Let’s walk through his case for why impermanent loss (IL) can be neutralized 👇

What is impermanent loss, exactly?
Impermanent loss (IL) happens when you provide liquidity to a pool of volatile assets, say $ETH and $USDC, and the price of ETH moves, in either direction.
1. Let’s say ETH goes up.
→ Traders start buying ETH from the pool
→ Your position gets rebalanced toward USDC
→ You now hold less ETH than you started with
→ Even though ETH is worth more, your portfolio is worth less than if you had just held ETH and USDC separately
2. Now let’s say ETH goes down.
→ Traders start selling ETH into the pool
→ Your position gets rebalanced toward ETH
→ You now hold more ETH (but it's cheaper)
→ Again, your portfolio is worth less than just holding outside the pool
In both cases, your exposure shifts toward the losing asset.
This happens automatically and it’s not free.
The AMM’s rebalancing math pulls you away from market-neutral value.
That’s impermanent loss.
Over time, you might earn fees to compensate for it.
But in most real-world pools, especially with volatile assets, the math doesn’t add up.
That's IL. It’s the reason passive LPs don’t touch volatile pools.

So… can we remove IL?
Turns out, yes. But it takes a weird kind of leverage.
“IL happens because LP value ∝ √(price).
But if you square it via 2x leverage, you get price-linear exposure.”
Michael’s trick:
→ LP in BTC/USDC
→ Borrow USD against LP (equal to stable side)
→ Compound the loop
Now:
(√p ⋅ (1 + fees))² ≈ p ⋅ (1 + 2⋅fees)
BTC exposure + fee yield.
No IL.

But there’s a catch.
You have to constantly rebalance the loan against your position.
That incurs losses from rebalancing (aka "volatility decay").
Michael simulated this on Uniswap v2.
Result? Your gains = your losses.
You break even. Not useful.

Enter Curve crypto pools
Unlike Uni v2, Curve crypto pools use adaptive concentrated liquidity.
They automatically shift liquidity to optimal zones, but only if they have the budget to do it.
How is this budget filled?
→ 50% of swap fees go to LPs
→ 50% fund the rebalancing budget

But what if the price drifts far from the center?
If there's no budget, liquidity can’t move. You get stuck in a low-fee zone.
So Curve keeps the concentration moderate (3–5x), balancing fee earnings with rebalancing cost.
Still not perfect. So here’s the next step.
Subsidize rebalances from $crvUSD.
The idea: pair your asset with crvUSD.
Borrow against your position at a floating rate.
Use the interest paid by LPs to fund denser, better-positioned liquidity.
Now the pool earns more. Maybe more than you pay.

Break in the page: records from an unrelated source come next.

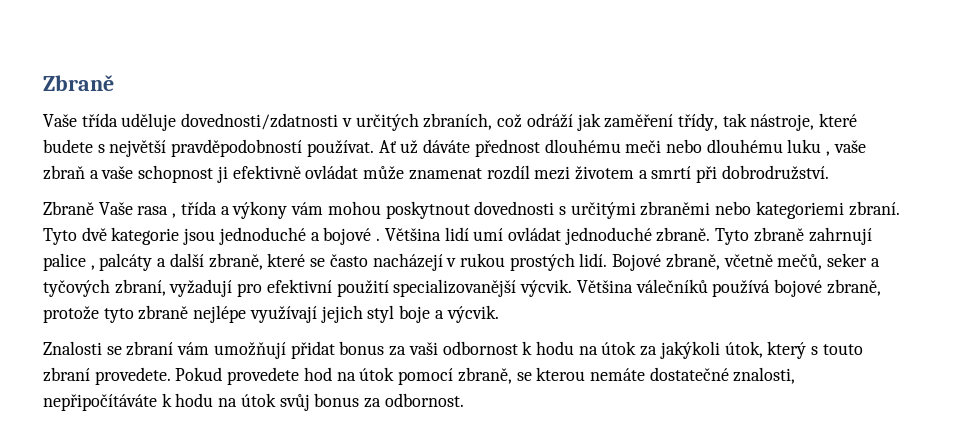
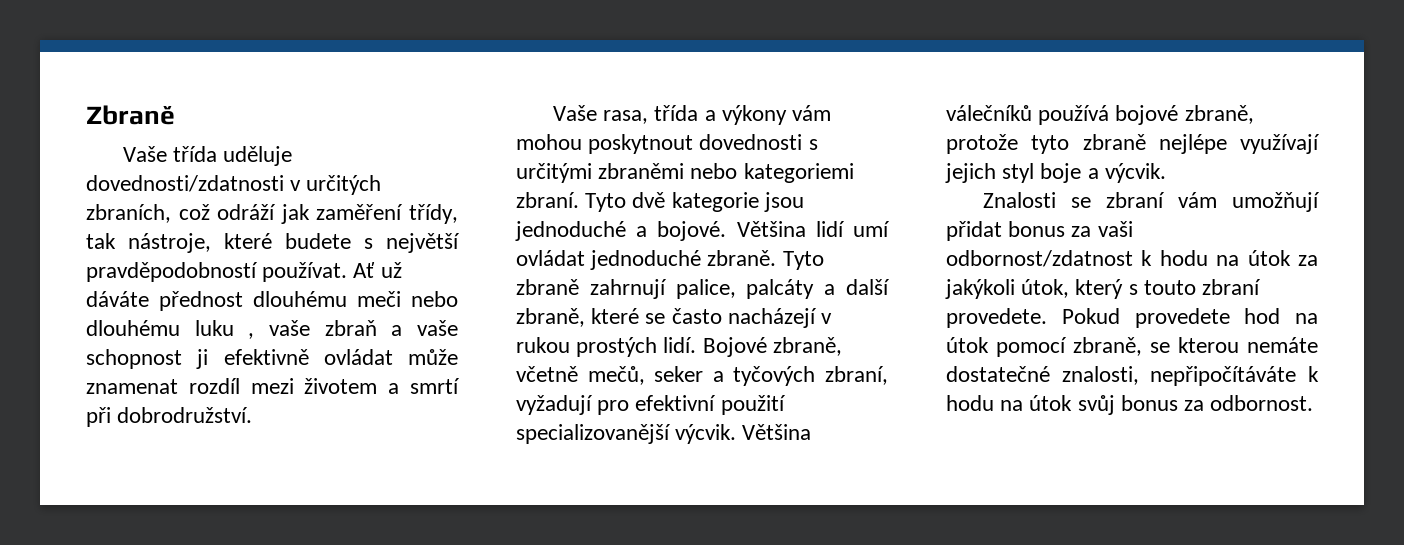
- Zbraně Vaše rasa , třída a výkony vám mohou poskytnout dovednosti s určitými zbraněmi nebo kategoriemi zbraní.
+ Vaše rasa, třída a výkony vám mohou poskytnout dovednosti s určitými zbraněmi nebo kategoriemi zbraní.
- Tyto dvě kategorie jsou jednoduché a bojové .
+ Tyto dvě kategorie jsou jednoduché a bojové.
- Tyto zbraně zahrnují palice , palcáty a další zbraně, které se často nacházejí v rukou prostých lidí.
+ Tyto zbraně zahrnují palice, palcáty a další zbraně, které se často nacházejí v rukou prostých lidí.
- Znalosti se zbraní vám umožňují přidat bonus za vaši odbornost k hodu na útok za jakýkoli útok, který s touto zbraní provedete.
+ Znalosti se zbraní vám umožňují přidat bonus za vaši odbornost/zdatnost k hodu na útok za jakýkoli útok, který s touto zbraní provedete.

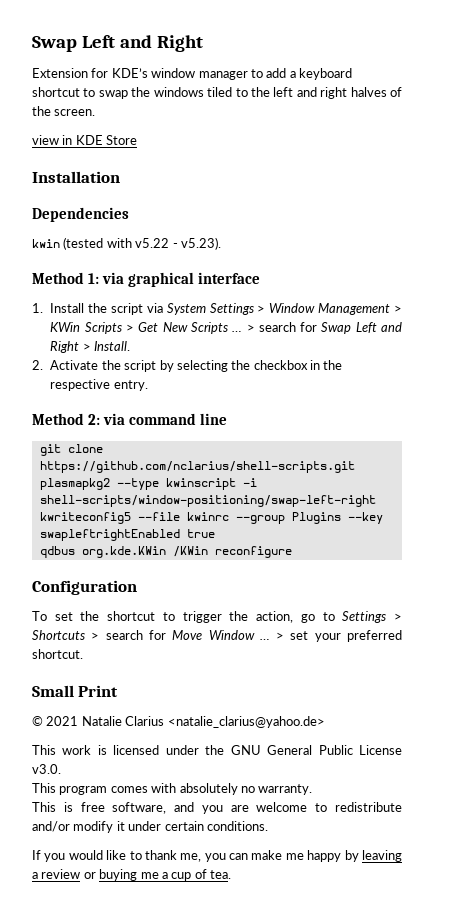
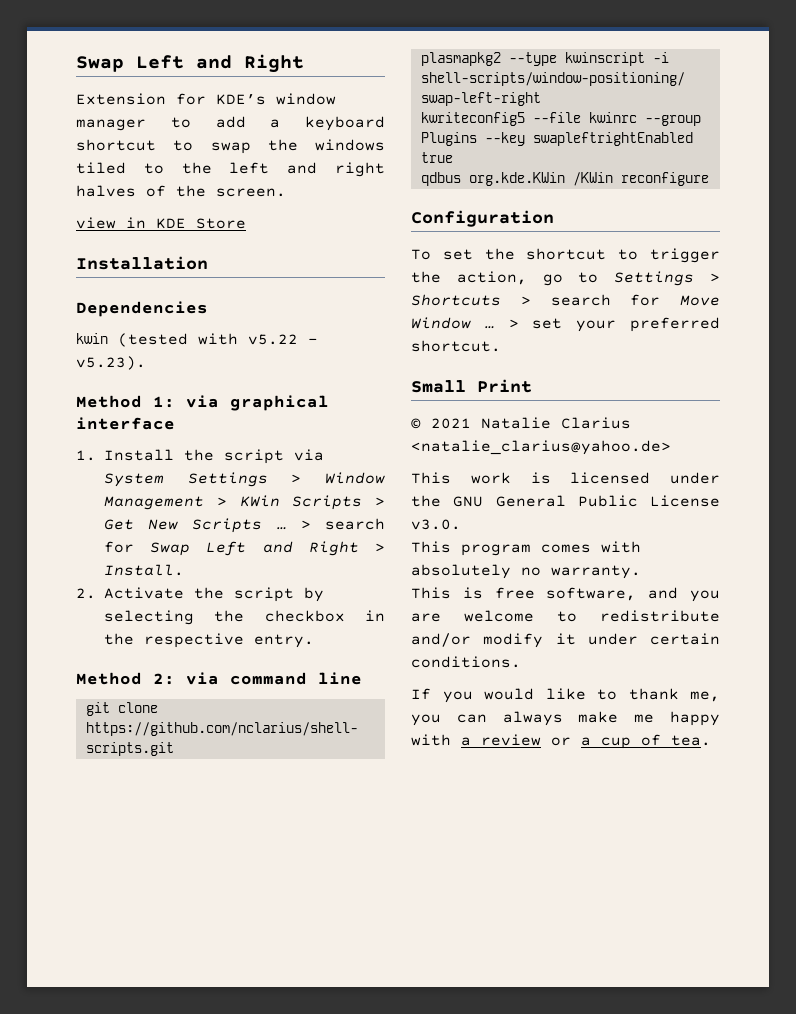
- If you would like to thank me, you can make me happy by leaving a review or buying me a cup of tea.
+ If you would like to thank me, you can always make me happy with a review or a cup of tea.

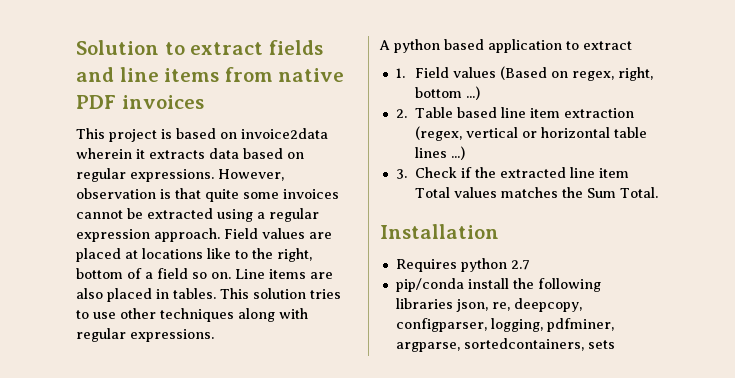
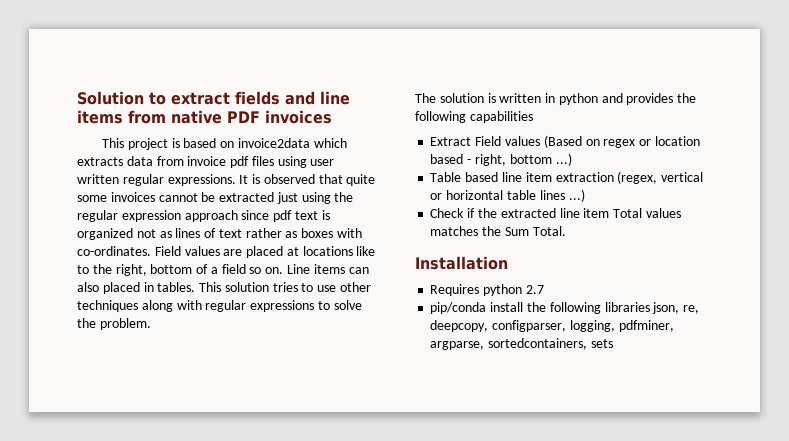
- This project is based on invoice2data wherein it extracts data based on regular expressions. However, observation is that quite some invoices cannot be extracted using a regular expression approach.
+ This project is based on invoice2data which extracts data from invoice pdf files using user written regular expressions. It is observed that quite some invoices cannot be extracted just using the regular expression approach since pdf text is organized not as lines of text rather as boxes with co-ordinates.
- Line items are also placed in tables.
+ Line items can also placed in tables.
- This solution tries to use other techniques along with regular expressions.
- A python based application to extract
- 1. Field values (Based on regex, right, bottom ...)
+ This solution tries to use other techniques along with regular expressions to solve the problem.
+ The solution is written in python and provides the following capabilities
+ Extract Field values (Based on regex or location based - right, bottom ...)
- 2. Table based line item extraction (regex, vertical or horizontal table lines ...)
+ Table based line item extraction (regex, vertical or horizontal table lines ...)
- 3. Check if the extracted line item Total values matches the Sum Total.
+ Check if the extracted line item Total values matches the Sum Total.

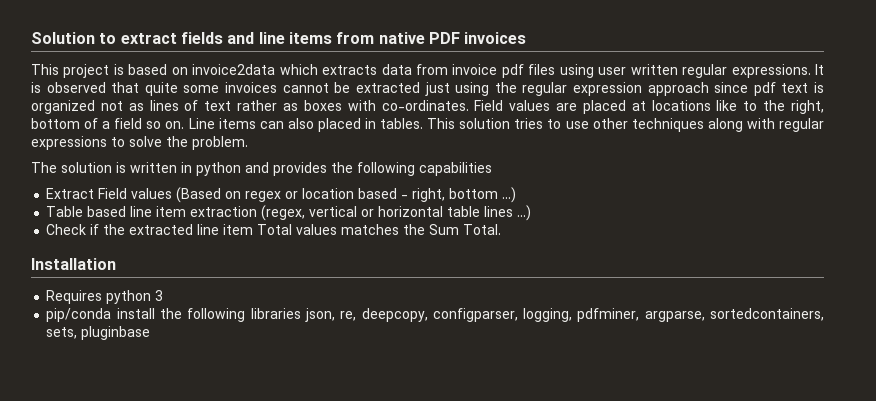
- Requires python 2.7
+ Requires python 3
- pip/conda install the following libraries json, re, deepcopy, configparser, logging, pdfminer, argparse, sortedcontainers, sets
+ pip/conda install the following libraries json, re, deepcopy, configparser, logging, pdfminer, argparse, sortedcontainers, sets, pluginbase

Does it work? Michael ran the numbers.
Backtested with:
• Arbitrage between Curve + Binance
• Real BTC price feeds (2023–2024)
• Real Curve pool parameters
Result:
→ Uniswap v2: ~3% APR
→ Curve pool alone: ~5.5%
→ Curve + leverage + rebalance budget: ~13%
You pay 5% borrow cost → earn 13% & make net yield ≈ 7% with no impermanent loss.

Okay, but what about no IL?
He built a custom AMM that applies compounding leverage over Curve pools.
→ Keeps constant leverage
→ No impermanent loss
→ Realistic rebalancing
Simulated APRs:
→ 2023–24: ~9%
→ 2019–2024: ~20% (mostly due to 2021 volatility of BTC)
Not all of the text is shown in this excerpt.